**What to work on:** Your answer should consist of the lines in the listing that hold "Artikelcode".

**Listed records:**
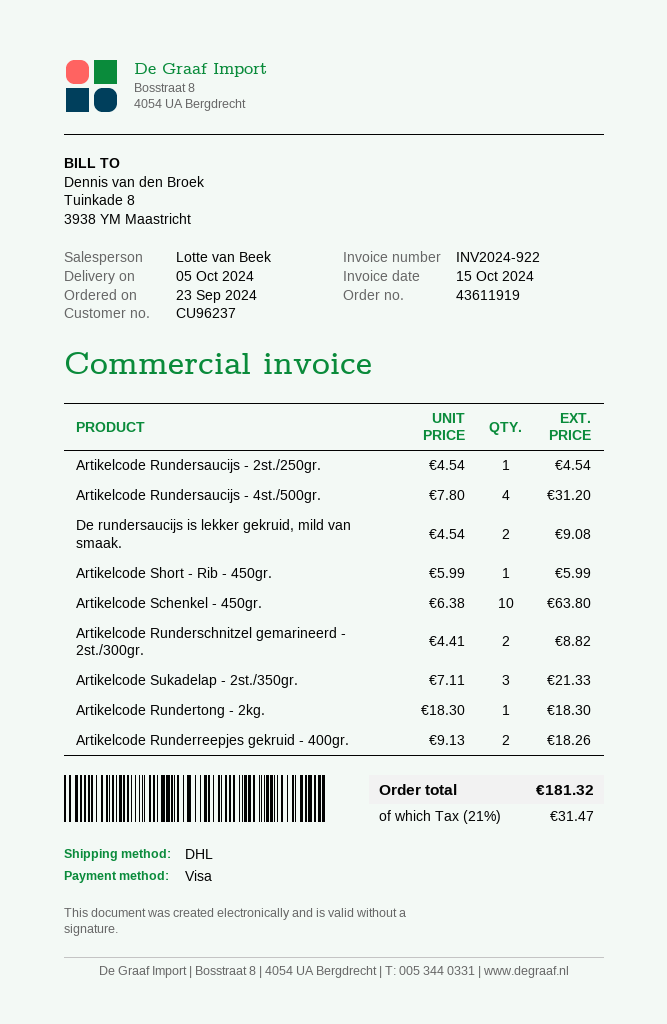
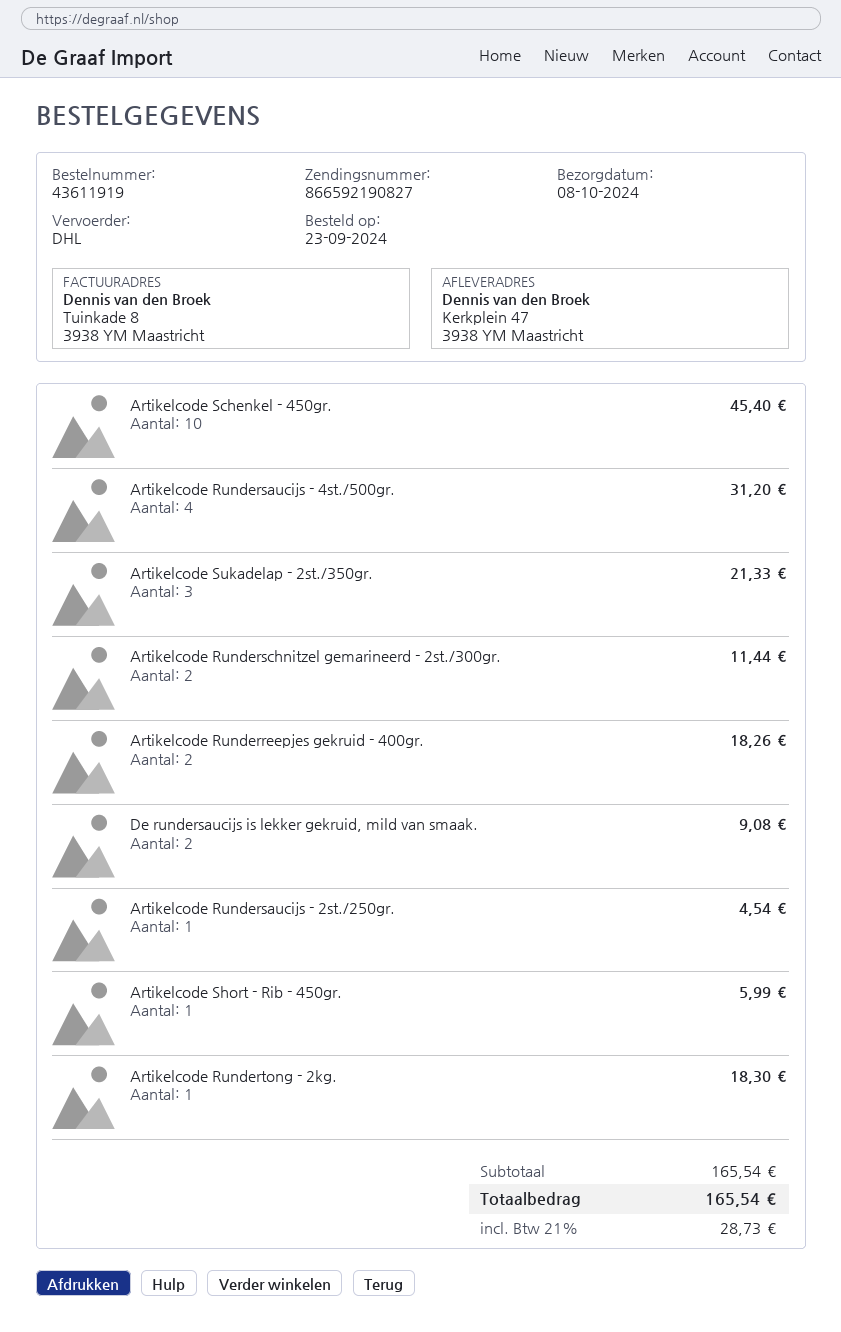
delivery date: 2024-10-05 -> 2024-10-08
Artikelcode Schenkel - 450gr.: 10 for 63.80 -> 10 for 45.40
Artikelcode Runderschnitzel gemarineerd - 2st./300gr.: 2 for 8.82 -> 2 for 11.44
tax: 21% = 31.47 -> 21% = 28.73
total: 181.32 -> 165.54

**Answer for this exercise:**
Artikelcode Schenkel - 450gr.: 10 for 63.80 -> 10 for 45.40
Artikelcode Runderschnitzel gemarineerd - 2st./300gr.: 2 for 8.82 -> 2 for 11.44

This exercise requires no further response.